Jackson Pollock – um dos ícones atuais dessa arte – parecia entrar em transe quando jogava baldes de tinta enlouquecidamente sobre suas telas gigantes, torcendo para que os movimentos da força gravitacional fossem coadjuvantes em sua fúria criativa. Era o começo de um tempo em que os pobres pintores figurativos amargaram um exílio dentro de seus ateliês, num ostracismo que dura até hoje. Em menor escala no exterior do que aqui no Brasil, onde a mentalidade colonizada tupiniquim ainda segue o que “bomba” na cultura branca.

A arte conceitual surgiu como co-irmã da arte abstrata, a partir de Marcel Duchamp. Ela considera a Ideia, o Conceito por trás de uma obra artística, como sendo superior ao próprio resultado final. Basta um bom discurso, a obra pode até ser dispensável. Diz o artista João Werner: A arte conceitual (...) dará primazia não à obra de arte enquanto ser material, mas à concepção desta. Na arte conceitual, o espaço teórico toma frente à práxis.”

Ou seja, usando um termo que fará fremir de êxtase qualquer artista conceitual: não, o ovo não veio antes da galinha, a IDEIA do ovo é que veio antes da IDEIA da galinha! É o cúmulo da abstração! Nem Kandinski conseguiu ir tão longe!

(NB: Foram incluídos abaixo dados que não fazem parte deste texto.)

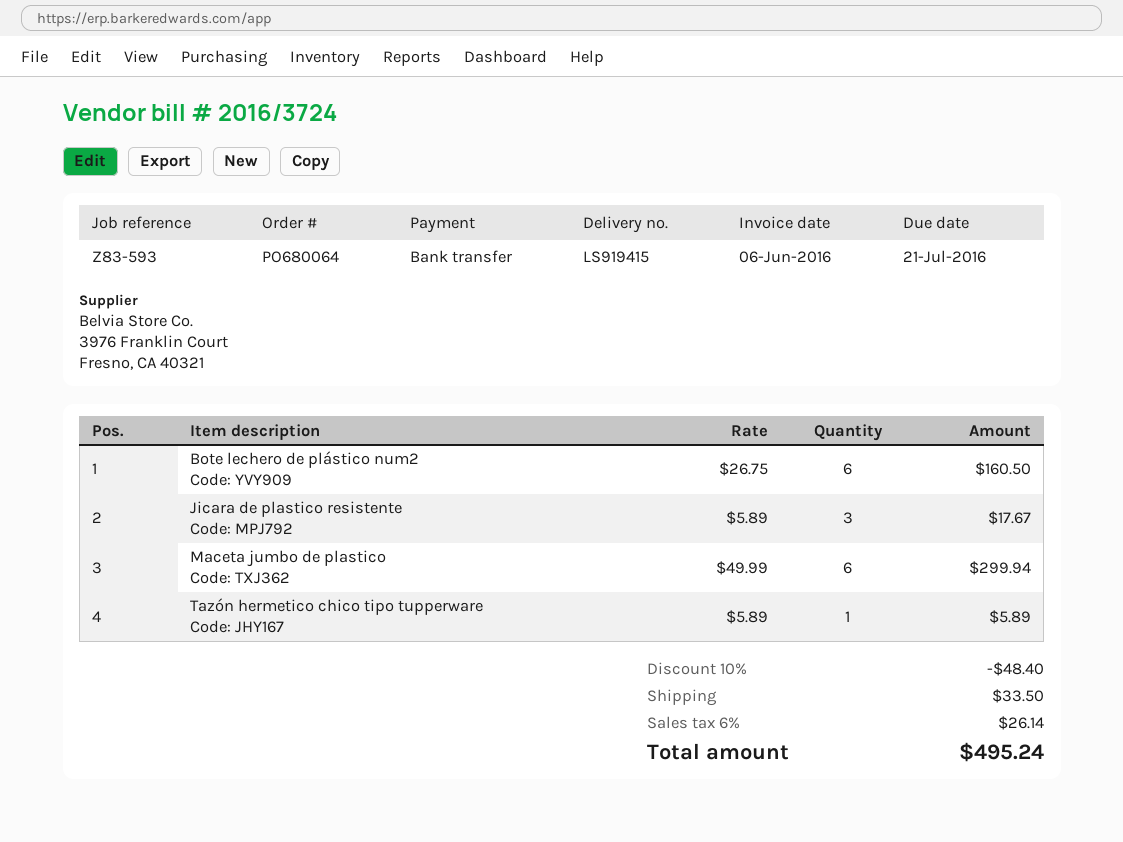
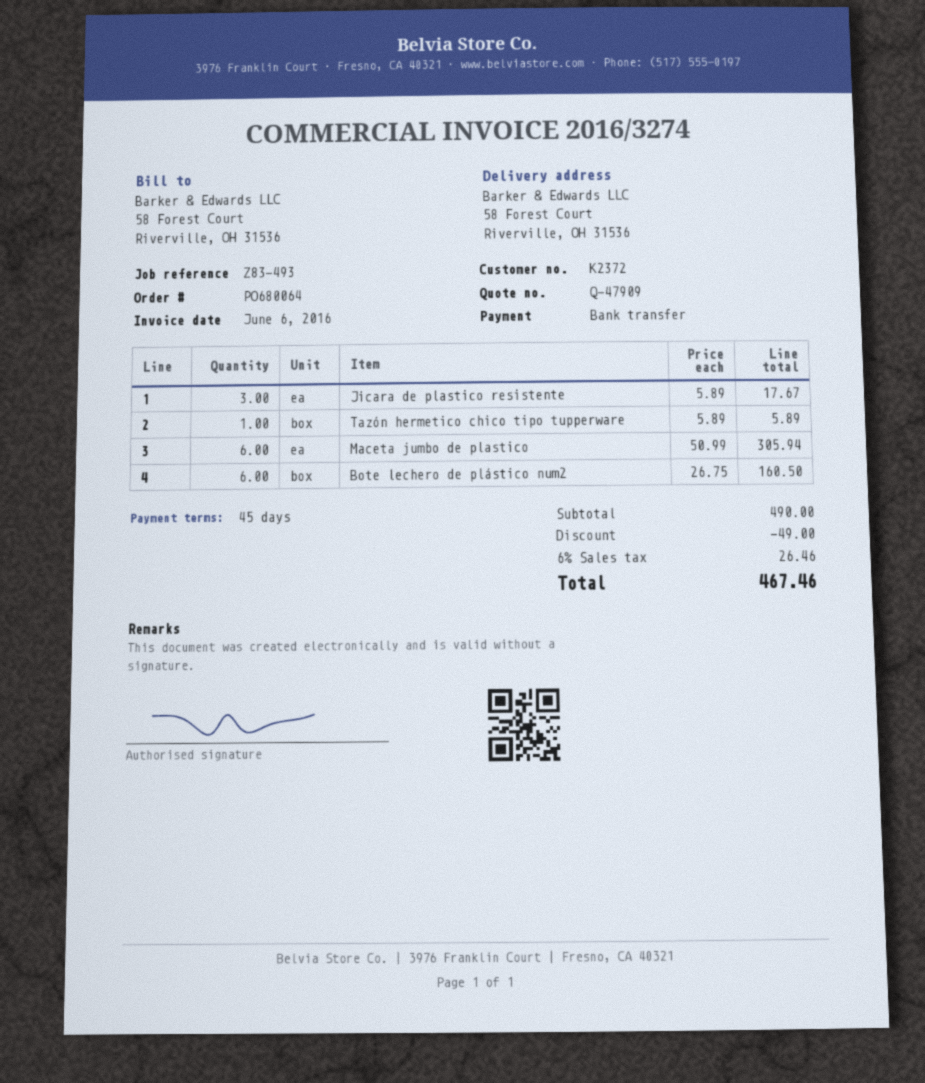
invoice number: 2016/3724 -> 2016/3274
reference: Z83-593 -> Z83-493
Maceta jumbo de plastico: 6 x 49.99 = 299.94 -> 6 x 50.99 = 305.94
discount: 48.40 -> 49.00
shipping: 33.50 -> none
tax: 6% = 26.14 -> 6% = 26.46
total: 495.24 -> 467.46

Essas idéias – pasmem! – são ensinadas com todo o rigor da Nova Academia que surge aí, nas escolas e faculdades de artes, da USP à FAAP! Ensina-se essas concepções e convicções fechadas quanto à Arte, com apologias à modernidade pós-moderna, buscando a diminuição da função do ato artístico enquanto transformador do status quo para alimentar a ideia da superioridade do conceito estético: o fazer pelo fazer. Questionar a sociedade e a arte contemporânea, a desfiguração cultural causada pela cultura de massas e a globalização cultural, isto não se faz!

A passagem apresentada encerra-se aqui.